Mergefactor This parameter is to control how many sub-indexes are in the hard disk segments, we need to now merge these indexes into a slightly larger index.
Mergefactor This can not be set too large, especially when Maxbuffereddocs compare hours (segment more), otherwise it will cause open too many files error, and even cause errors outside the virtual machine.

The default index merging mechanism in Note:lucene is not a 22 merge, it is multiple segment merged into the final large index, so the larger the mergefactor consumes more memory, the index speed will be faster, but I feel too big for example 300, the final merger is still very full. Batch indexing should be mergefactor>10

Setusecompoundfile (True)

When you create an index library, multiple Segment files are merged into one. CFS, which helps reduce the number of indexed files and reduces the number of files that are open at the same time.

You can use Jprofiler to detect the process activity of Lucene, determine when the process is processed, and the processing time, so that there is a basis and targeted to lucence optimization!

Lucene Index Merge Policy

Contact Us

The content source of this page is from Internet, which doesn't represent Alibaba Cloud's opinion; products and services mentioned on that page don't have any relationship with Alibaba Cloud. If the content of the page makes you feel confusing, please write us an email, we will handle the problem within 5 days after receiving your email.

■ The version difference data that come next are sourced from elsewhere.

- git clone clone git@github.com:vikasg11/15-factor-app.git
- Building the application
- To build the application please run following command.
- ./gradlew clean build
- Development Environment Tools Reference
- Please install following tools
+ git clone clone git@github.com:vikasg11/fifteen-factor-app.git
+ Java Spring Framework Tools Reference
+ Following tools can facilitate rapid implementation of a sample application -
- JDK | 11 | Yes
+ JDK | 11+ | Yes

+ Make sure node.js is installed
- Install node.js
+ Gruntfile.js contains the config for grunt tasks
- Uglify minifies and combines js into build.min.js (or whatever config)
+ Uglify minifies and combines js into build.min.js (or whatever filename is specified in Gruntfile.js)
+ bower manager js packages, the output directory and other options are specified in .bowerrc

If you find any instances of plagiarism from the community, please send an email to: info-contact@alibabacloud.com and provide relevant evidence. A staff member will contact you within 5 working days.

A Free Trial That Lets You Build Big!

Start building with 50+ products and up to 12 months usage for Elastic Compute Service

  • Sales Support

    1 on 1 presale consultation

  • After-Sales Support

    24/7 Technical Support 6 Free Tickets per Quarter Faster Response

  • Alibaba Cloud offers highly flexible support services tailored to meet your exact needs.